## EXERCISE INSTRUCTIONS
What lines below contain the string "samples"? List them all.

── DATA FOR ANALYSIS ──

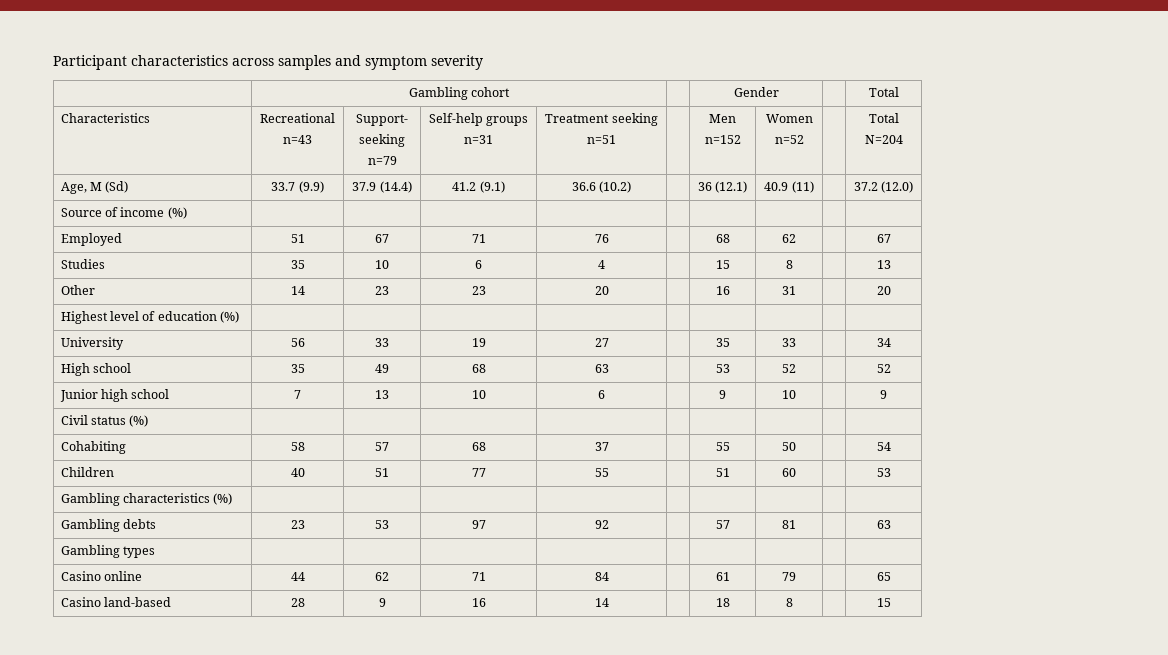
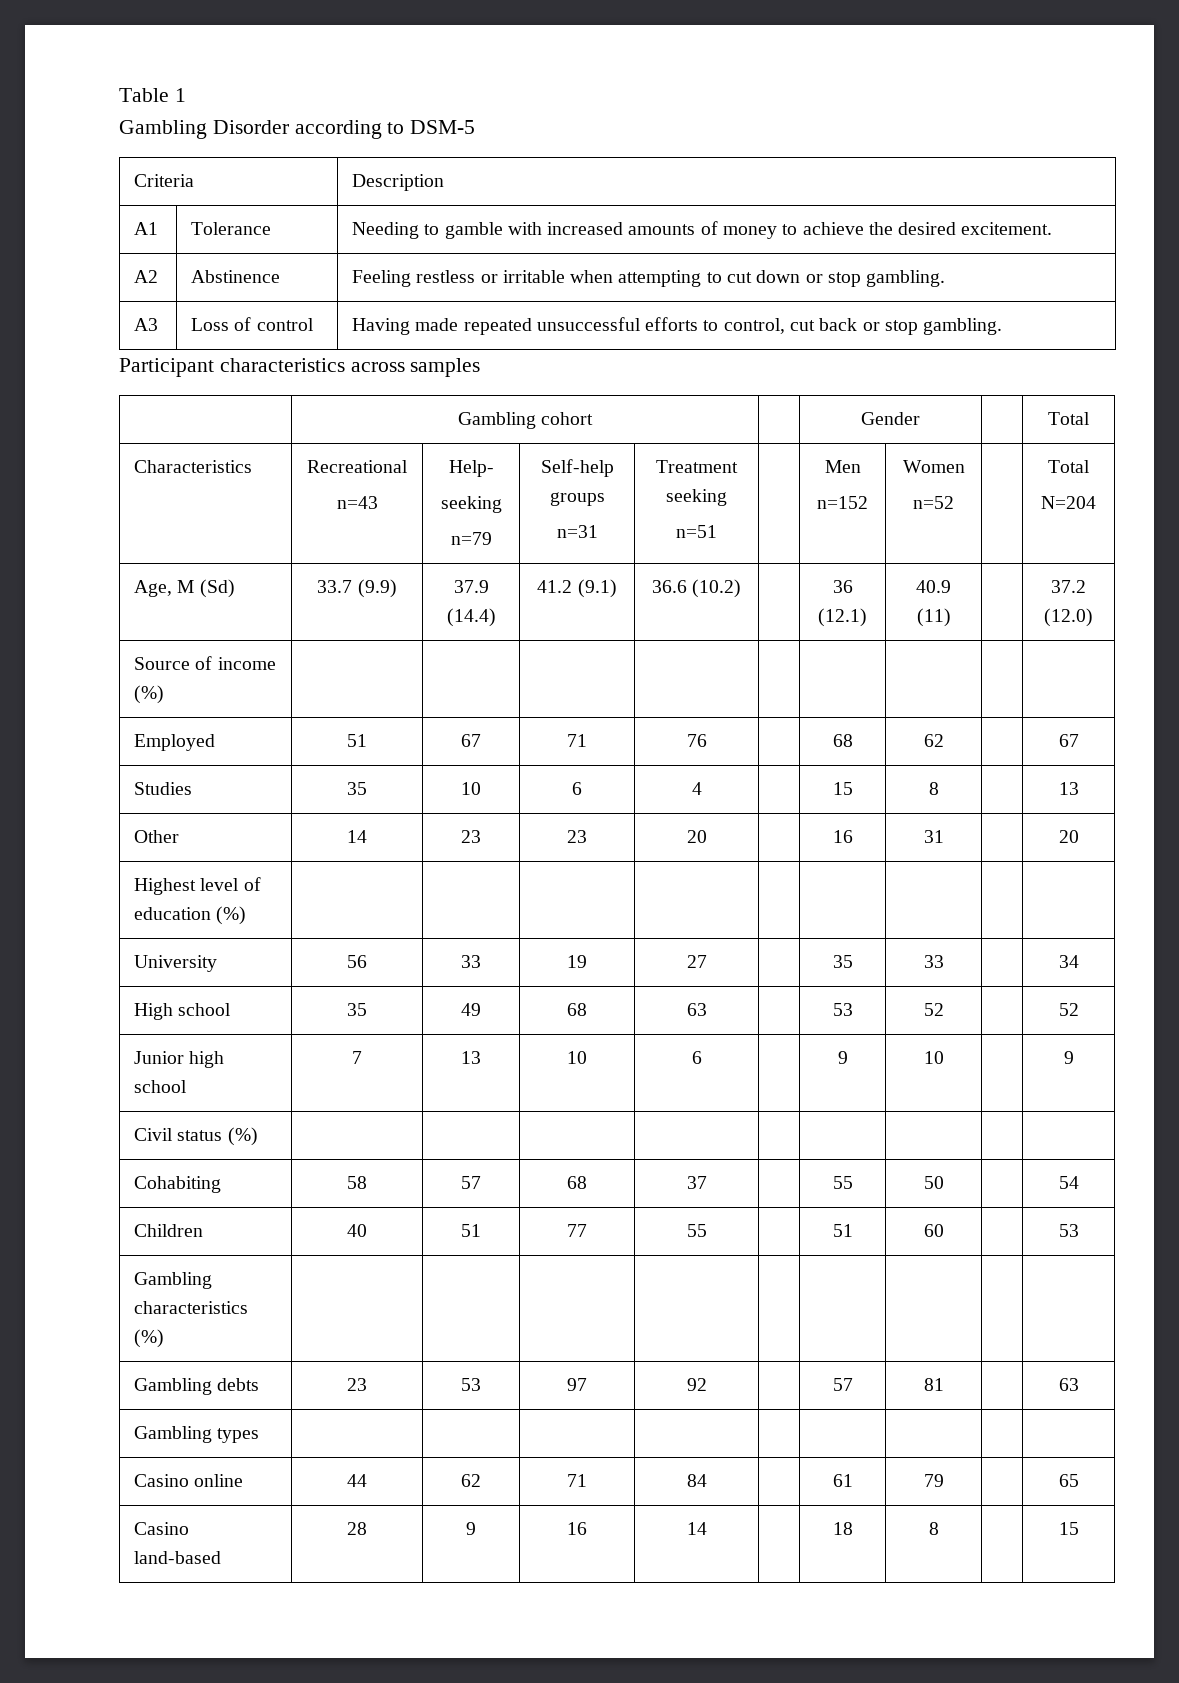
+ Table 1
+ Gambling Disorder according to DSM-5
+ Criteria | Description
+ A1 | Tolerance | Needing to gamble with increased amounts of money to achieve the desired excitement.
+ A2 | Abstinence | Feeling restless or irritable when attempting to cut down or stop gambling.
+ A3 | Loss of control | Having made repeated unsuccessful efforts to control, cut back or stop gambling.
- Participant characteristics across samples and symptom severity
+ Participant characteristics across samples
  Characteristics | Recreational
- n=43 | Support-
+ n=43 | Help-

───

## RESPONSE
- Participant characteristics across samples and symptom severity
+ Participant characteristics across samples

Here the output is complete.